TASK PROMPT: Copy every line that contains the string "cert" from the entries below.

ENTRIES SUPPLIED:

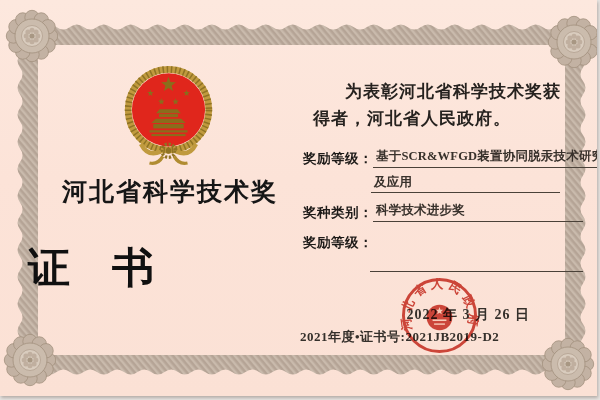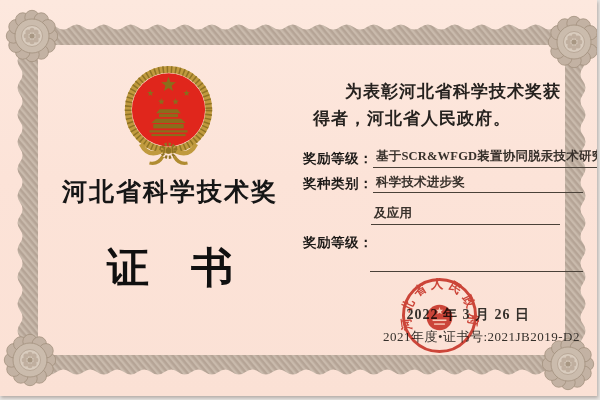--- a/index.html
+++ b/index.html
@@ -18,21 +18,21 @@
   .cert svg.deco{position:absolute;left:0;top:0;z-index:0;}
   .emblem{position:absolute;left:121px;top:62px;width:95px;height:107px;z-index:2;}
   .award-title{
     position:absolute;left:28px;top:177px;width:284px;z-index:2;
     text-align:center;font-family:"Liberation Sans", sans-serif;
     font-weight:bold;font-size:25px;letter-spacing:2px;color:#161616;
     line-height:1.15;white-space:nowrap;
   }
   .cert-title{
     position:absolute;left:28px;top:244px;width:284px;z-index:2;
-    text-align:center;font-family:"Liberation Sans", sans-serif;
+    text-align:left;font-family:"Liberation Sans", sans-serif;
     font-weight:bold;font-size:42px;color:#101010;line-height:1.15;
     white-space:nowrap;
   }
   .intro{position:absolute;left:305px;top:78px;width:282px;z-index:2;
     font-weight:bold;font-size:17px;letter-spacing:1px;color:#26221f;line-height:27px;}
   .intro .l1{padding-left:40px;}
   .intro .l2{padding-left:8px;}
   .fields{position:absolute;left:303px;top:148px;width:280px;z-index:2;}
   .row{display:flex;align-items:flex-end;}
   .row .lbl{
@@ -52,21 +52,21 @@
   .row.r4{margin-bottom:4px;}
   .row.r5{margin-bottom:8px;}
   .row.r6 .sp{flex:0 0 67px;}
   .row.r6 .val{min-height:14px;}
   .issue-date{
     position:absolute;left:330px;top:306px;width:200px;z-index:2;
     text-align:right;font-weight:bold;font-size:14px;letter-spacing:1px;color:#35302b;
   }
   .cert-no{
     position:absolute;left:300px;top:328px;width:280px;z-index:2;
-    text-align:right;font-weight:normal;font-size:13px;letter-spacing:.5px;color:#35302b;
+    text-align:left;font-weight:bold;font-size:13px;letter-spacing:.5px;color:#35302b;
   }
   .seal{position:absolute;left:400px;top:276px;width:79px;height:79px;z-index:5;
     opacity:.88;mix-blend-mode:multiply;}
 </style>
 </head>
 <body>
 
 <div class="cert">
 
   <svg class="deco" id="deco" width="600" height="400" viewBox="0 0 600 400">
@@ -208,27 +208,27 @@
   <div class="intro">
     <div class="l1">为表彰河北省科学技术奖获</div>
     <div class="l2">得者，河北省人民政府。</div>
   </div>
 
   <div class="fields">
     <div class="row r1">
       <span class="lbl">奖励等级：</span>
       <span class="val">基于SCR&amp;WFGD装置协同脱汞技术研究</span>
     </div>
+    <div class="row r2">
+      <span class="sp"></span>
+      <span class="val">及应用</span>
+    </div>
     <div class="row r3">
       <span class="lbl">奖种类别：</span>
       <span class="val">科学技术进步奖</span>
-    </div>
-    <div class="row r2">
-      <span class="sp"></span>
-      <span class="val">及应用</span>
     </div>
     <div class="row r4">
       <span class="lbl">奖励等级：</span>
     </div>
     <div class="row r6">
       <span class="sp"></span>
       <span class="val"></span>
     </div>
   </div>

ANSWER TO THE EXERCISE:
   .cert svg.deco{position:absolute;left:0;top:0;z-index:0;}
   .cert-title{
   .cert-no{
 <div class="cert">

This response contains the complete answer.